North Korea says any new sanctions monitoring committee is doomed to failure

North Korea says any new sanctions monitoring committee is doomed to failure
North Korea says any new sanctions monitoring committee is doomed to failure

Pyongyang denigrates sanctions monitoring committees

Published today at 6:45 a.m.

Efforts to establish a new committee of experts to monitor the implementation of international sanctions against North Korea are doomed to failure, its ambassador to the UN said in comments reported by a media outlet. Status Sunday.

“Hostile forces may install (a) second and (a) third expert committee in the future but they are all destined to experience self-destruction,” Ambassador Kim Song said in an English-language statement released by the official KCNA news agency.

In March, Russia vetoed a draft resolution in the UN Security Council extending for one year the mandate of the committee of experts monitoring the implementation of UN sanctions against Pyongyang. This dissolution is a “historic judgment against an illegal and conspiratorial organization (…) with a view to eliminating the right to the existence of a sovereign state”, according to Kim Song.

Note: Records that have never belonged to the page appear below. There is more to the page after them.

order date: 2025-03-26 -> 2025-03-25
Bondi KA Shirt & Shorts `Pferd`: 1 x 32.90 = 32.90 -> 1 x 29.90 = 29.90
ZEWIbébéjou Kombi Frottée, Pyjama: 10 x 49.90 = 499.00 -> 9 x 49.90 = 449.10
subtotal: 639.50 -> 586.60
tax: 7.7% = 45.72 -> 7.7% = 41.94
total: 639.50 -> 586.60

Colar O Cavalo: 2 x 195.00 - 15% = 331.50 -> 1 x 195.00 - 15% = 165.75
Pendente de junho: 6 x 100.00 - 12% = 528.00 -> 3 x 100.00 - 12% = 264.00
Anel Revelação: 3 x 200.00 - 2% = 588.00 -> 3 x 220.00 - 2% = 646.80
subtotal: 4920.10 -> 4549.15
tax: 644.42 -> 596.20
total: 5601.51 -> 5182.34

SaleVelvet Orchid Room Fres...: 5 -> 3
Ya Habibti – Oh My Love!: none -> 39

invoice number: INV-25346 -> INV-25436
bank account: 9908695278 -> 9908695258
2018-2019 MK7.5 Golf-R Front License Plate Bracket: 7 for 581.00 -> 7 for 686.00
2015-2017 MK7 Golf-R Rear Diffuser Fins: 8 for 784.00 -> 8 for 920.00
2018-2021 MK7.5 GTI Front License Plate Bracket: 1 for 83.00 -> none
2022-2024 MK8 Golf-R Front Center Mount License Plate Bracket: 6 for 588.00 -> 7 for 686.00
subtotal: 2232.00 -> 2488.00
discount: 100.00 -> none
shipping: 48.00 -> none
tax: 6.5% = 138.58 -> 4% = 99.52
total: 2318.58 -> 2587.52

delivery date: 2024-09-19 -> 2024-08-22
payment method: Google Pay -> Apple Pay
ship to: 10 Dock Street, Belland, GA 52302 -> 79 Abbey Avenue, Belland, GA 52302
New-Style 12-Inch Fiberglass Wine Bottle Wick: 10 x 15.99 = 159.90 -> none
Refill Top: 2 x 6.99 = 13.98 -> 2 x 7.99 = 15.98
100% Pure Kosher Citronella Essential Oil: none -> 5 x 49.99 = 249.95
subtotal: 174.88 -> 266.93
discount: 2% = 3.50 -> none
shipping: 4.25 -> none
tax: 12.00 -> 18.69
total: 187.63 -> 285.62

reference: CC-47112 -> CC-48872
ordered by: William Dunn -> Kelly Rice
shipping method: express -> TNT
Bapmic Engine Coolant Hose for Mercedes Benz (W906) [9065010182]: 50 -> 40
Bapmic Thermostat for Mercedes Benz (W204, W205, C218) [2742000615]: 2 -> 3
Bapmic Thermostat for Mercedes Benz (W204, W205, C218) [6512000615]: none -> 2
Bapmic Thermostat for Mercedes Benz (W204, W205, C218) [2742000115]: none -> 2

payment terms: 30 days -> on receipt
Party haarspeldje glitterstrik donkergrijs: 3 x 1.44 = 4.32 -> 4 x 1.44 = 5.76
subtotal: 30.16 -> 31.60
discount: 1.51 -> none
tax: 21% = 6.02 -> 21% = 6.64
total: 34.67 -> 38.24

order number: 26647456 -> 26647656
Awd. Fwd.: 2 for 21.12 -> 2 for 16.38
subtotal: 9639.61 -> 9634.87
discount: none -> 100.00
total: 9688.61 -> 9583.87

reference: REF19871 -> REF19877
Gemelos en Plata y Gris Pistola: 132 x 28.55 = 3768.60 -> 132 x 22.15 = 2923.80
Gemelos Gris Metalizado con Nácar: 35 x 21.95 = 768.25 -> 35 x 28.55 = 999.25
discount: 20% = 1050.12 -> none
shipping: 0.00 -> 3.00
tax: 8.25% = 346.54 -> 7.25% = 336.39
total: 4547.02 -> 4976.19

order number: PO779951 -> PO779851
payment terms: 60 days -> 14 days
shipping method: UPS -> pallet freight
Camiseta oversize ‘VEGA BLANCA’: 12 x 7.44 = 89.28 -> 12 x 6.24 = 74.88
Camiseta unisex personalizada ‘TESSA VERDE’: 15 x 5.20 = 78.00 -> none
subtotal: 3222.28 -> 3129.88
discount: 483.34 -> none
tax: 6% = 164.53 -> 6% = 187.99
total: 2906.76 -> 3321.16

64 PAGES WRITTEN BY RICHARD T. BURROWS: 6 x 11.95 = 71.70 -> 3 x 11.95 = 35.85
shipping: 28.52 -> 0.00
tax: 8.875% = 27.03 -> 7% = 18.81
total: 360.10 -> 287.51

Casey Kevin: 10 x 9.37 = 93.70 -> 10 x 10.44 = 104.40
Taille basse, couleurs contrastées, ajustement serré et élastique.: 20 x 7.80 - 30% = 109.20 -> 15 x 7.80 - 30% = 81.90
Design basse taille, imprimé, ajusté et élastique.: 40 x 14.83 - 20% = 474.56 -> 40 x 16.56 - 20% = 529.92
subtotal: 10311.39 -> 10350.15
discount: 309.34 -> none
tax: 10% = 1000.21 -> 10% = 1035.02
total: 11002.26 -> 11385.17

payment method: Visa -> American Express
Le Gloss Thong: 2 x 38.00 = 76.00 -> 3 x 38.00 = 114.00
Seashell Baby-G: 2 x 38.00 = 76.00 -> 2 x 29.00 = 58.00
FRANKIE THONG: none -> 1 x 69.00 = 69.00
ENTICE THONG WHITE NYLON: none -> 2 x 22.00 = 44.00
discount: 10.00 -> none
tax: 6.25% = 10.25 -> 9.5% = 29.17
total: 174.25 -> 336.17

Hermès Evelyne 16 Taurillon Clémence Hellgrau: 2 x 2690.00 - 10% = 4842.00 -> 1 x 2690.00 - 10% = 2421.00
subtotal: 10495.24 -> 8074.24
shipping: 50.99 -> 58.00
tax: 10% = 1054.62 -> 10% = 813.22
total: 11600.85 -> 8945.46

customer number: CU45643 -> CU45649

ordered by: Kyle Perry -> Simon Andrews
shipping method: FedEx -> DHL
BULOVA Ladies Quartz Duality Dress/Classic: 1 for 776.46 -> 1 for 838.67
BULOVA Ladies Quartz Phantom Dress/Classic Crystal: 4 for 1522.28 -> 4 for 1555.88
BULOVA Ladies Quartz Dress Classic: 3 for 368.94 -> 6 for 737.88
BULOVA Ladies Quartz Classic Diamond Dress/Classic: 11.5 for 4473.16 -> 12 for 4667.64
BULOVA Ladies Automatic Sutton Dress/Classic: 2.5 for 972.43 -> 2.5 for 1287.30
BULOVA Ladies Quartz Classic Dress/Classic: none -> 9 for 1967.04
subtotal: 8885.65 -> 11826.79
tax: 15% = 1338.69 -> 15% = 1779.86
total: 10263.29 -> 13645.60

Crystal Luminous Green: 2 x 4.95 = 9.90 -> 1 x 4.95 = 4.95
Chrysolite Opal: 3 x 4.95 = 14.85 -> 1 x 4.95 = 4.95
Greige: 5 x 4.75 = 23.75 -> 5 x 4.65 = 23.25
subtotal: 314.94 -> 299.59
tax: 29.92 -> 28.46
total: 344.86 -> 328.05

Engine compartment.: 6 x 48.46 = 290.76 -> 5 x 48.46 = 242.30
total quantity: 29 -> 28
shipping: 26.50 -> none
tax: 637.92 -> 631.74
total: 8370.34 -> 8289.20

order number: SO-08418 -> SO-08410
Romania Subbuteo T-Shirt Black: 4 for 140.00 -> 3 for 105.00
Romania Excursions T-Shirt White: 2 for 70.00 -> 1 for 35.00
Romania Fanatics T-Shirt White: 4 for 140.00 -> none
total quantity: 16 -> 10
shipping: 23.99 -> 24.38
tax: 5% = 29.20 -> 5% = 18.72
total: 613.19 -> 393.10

North Korea has been subject to UN Security Council sanctions linked to its nuclear program since 2006, reinforced several times in 2016 and 2017. Since 2019, Russia and China, notably highlighting the humanitarian situation in North Korea, are demanding relief from these sanctions, which have no end date. Having failed to win its case, Moscow targeted the committee of experts responsible for monitoring the application of these measures, a committee whose reports refer to.

Important to ensure the application of sanctions, according to the United States

Seoul and Washington say Pyongyang is sending weapons to Russia, possibly in exchange for technical help for its spy satellite program. During a visit to South Korea in April, U.S. Ambassador to the U.N. Linda Thomas-Greenfield stressed the importance of ensuring sanctions are enforced on North Korea.

According to the ambassador, Washington is working with Seoul, Tokyo and other capitals to find “creative ways” to resume monitoring of sanctions. In 2023, North Korea conducted a record number of missile tests despite sanctions. The previous year, Pyongyang declared its status as an “irreversible” nuclear power.